Time Warner Cable is this year's primary sponsor and is funding the event as part of their Connect a Million Minds initiative to address the nation's declining proficiency in science, technology, engineering and math.
'As a company founded on innovation, we share a commitment with Maine Robotics to inspiring today's students to become the scientists, innovators and problem solvers of tomorrow,' said Paul S. Schonewolf, area vice president, Time Warner Cable.
Additional First Lego League supporters this year include Robotics Institute of Maine, the University of Maine, College of Engineering in Orono and the University of Southern Maine.
The annual FLL championship is the largest science and engineering education event in Maine. This year's event will feature 70 teams of children ages 9 to 14, who have been practicing, building and researching their robots in preparation for the championship. The Maine Discovery Museum and the Owls Head Transportation Museum will both have activities setup for kids; there will be a computer lab setup for an Hour Of Code, sponsored by Project>Login; and short classes will be available during the day on how to start up programs in your school or community.
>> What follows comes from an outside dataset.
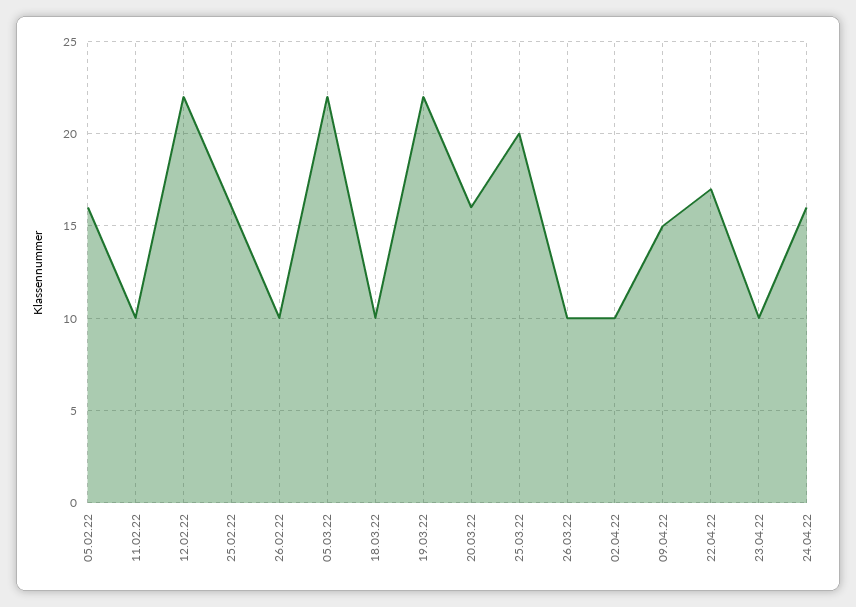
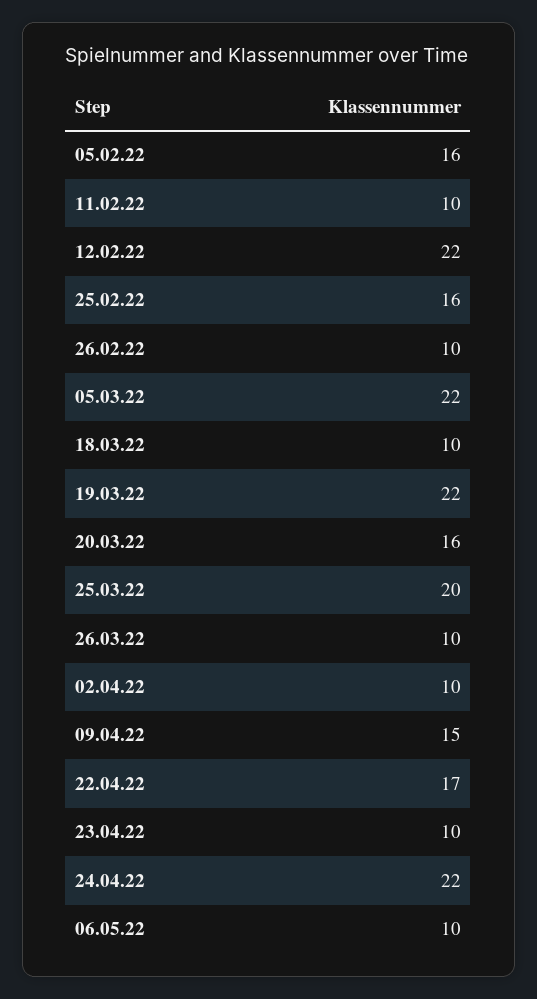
24.04.22: 16 -> 22
06.05.22: none -> 10

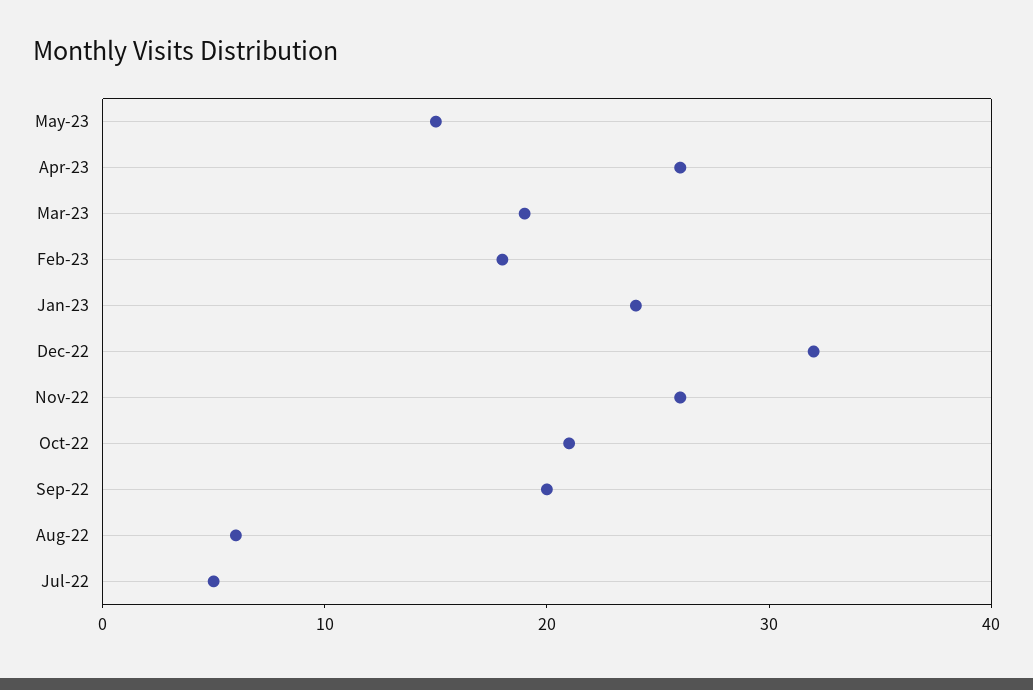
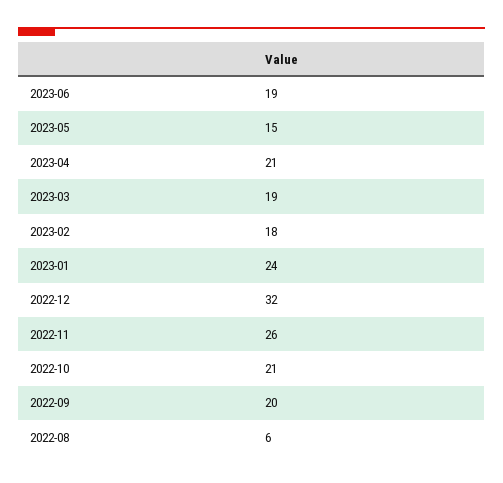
Apr-23: 26 -> 21
Jul-22: 5 -> none
2023-06: none -> 19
This year's theme in the International Competition is Nature's Fury and involves each team picking a community and a natural disaster to research. Teams can pick from hurricanes, volcanic eruptions, severe storms, flooding, tornadoes, tsunamis and earthquakes. Then the team has to reach out and learn about what happens in their chosen community as it prepares for, lives through and cleans up after the natural disaster. And finally, they have to come up with some ideas on how to make it better!
Partnering with Maine Robotics to bring youth and emergency management professionals and resources together are the Maine Emergency Management Agency, the American Red Cross, Central Maine Power and the University of Maine Cooperative Extension 4-H program.
The teams have also been building and programming Lego robots to compete on a playing field where they will need to rescue people and get them to safety, deliver supplies, trim around power lines (made of Legos), as well as other missions. The robots can only be handled in home base on the playing field and the robots are programmed on computers to run out of home base, complete missions and return to home base.
Also at the event in the North Wing will be the Central Maine VEX Robotics Tournament. This program, offered by the Robotics Institute of Maine, is for high school students who have built VEX robots and will feature head to head robot competitions on the 12' x 12' field as well as judging in technical areas around the team robots.
Maine Robotics, a Maine-based non-profit venture, has been bringing hands-on science and technology activities to Maine schools and children since 2004. The organization uses robotic competitions and summer camps to educate children from the 1st grade through high school. Robotics is a multi-disciplinary topic that touches on engineering, basic science, computers, programming, mathematics, problem solving and project design and management.